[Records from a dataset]

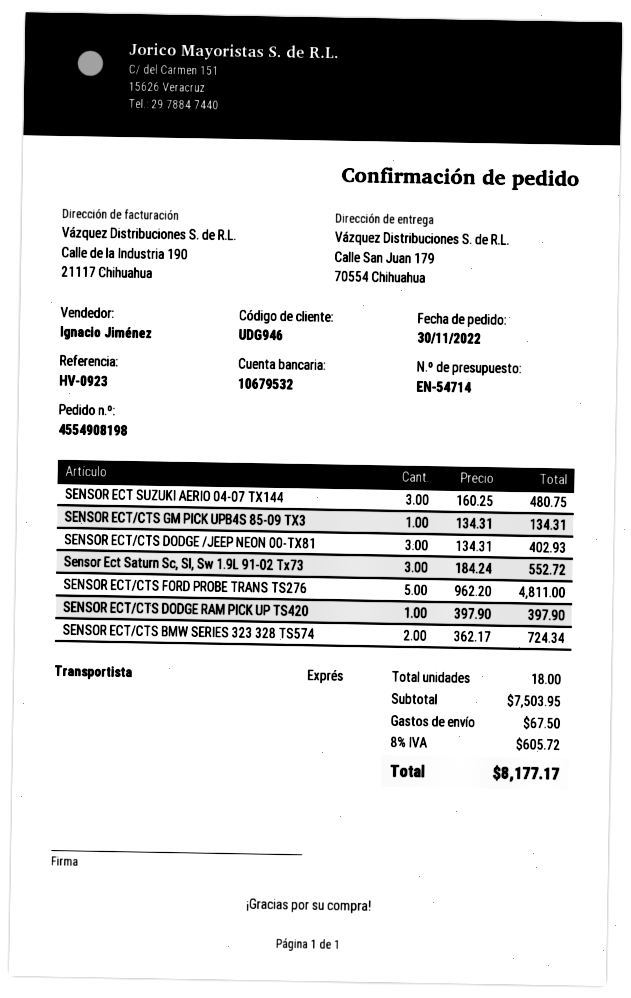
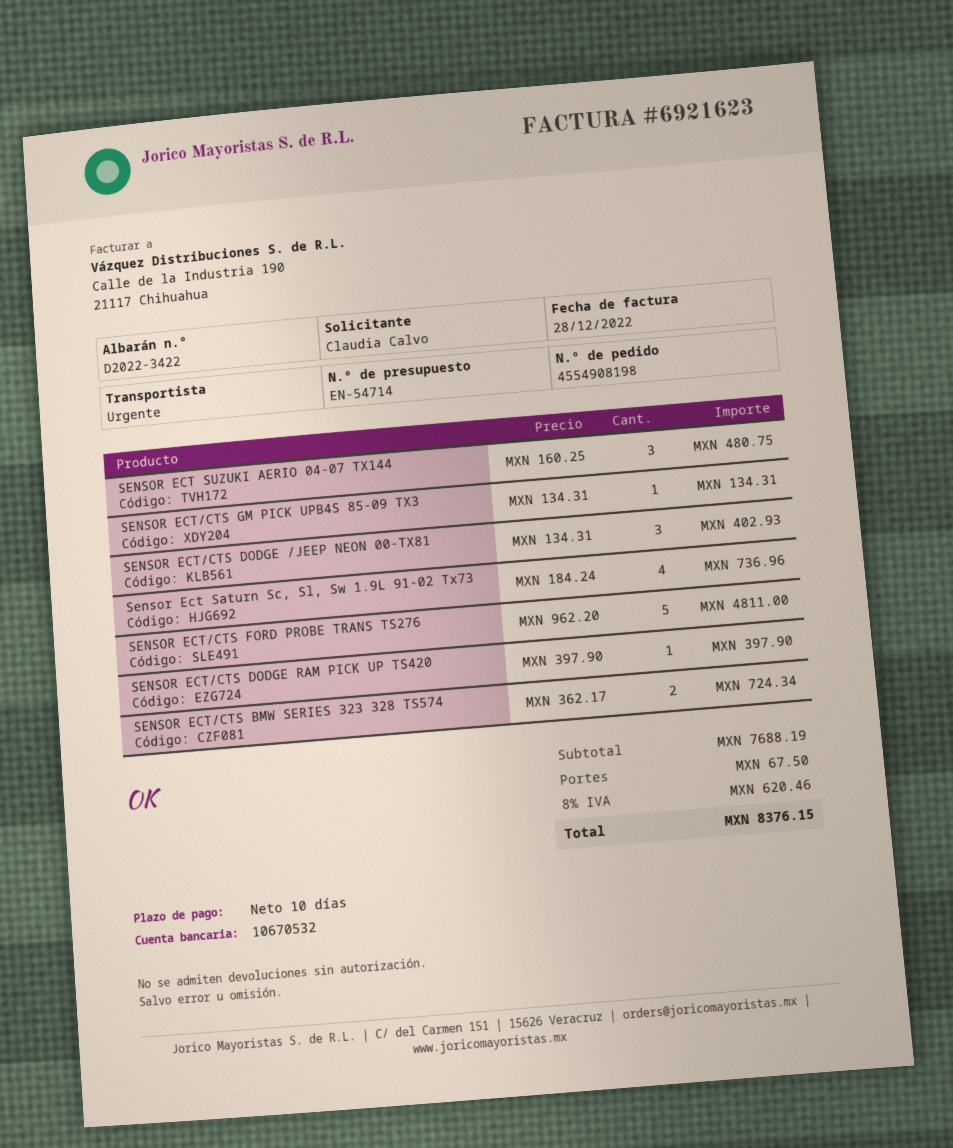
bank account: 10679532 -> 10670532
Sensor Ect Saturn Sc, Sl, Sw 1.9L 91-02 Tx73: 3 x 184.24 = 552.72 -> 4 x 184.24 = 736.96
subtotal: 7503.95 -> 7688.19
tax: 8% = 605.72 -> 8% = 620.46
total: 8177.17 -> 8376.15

## WORK TASK:
In the answer, include exactly the lines from the line containing "Sensor Ect Saturn" through the end of the data, and nothing else.

## SOLUTION TO THIS PROBLEM:
Sensor Ect Saturn Sc, Sl, Sw 1.9L 91-02 Tx73: 3 x 184.24 = 552.72 -> 4 x 184.24 = 736.96
subtotal: 7503.95 -> 7688.19
tax: 8% = 605.72 -> 8% = 620.46
total: 8177.17 -> 8376.15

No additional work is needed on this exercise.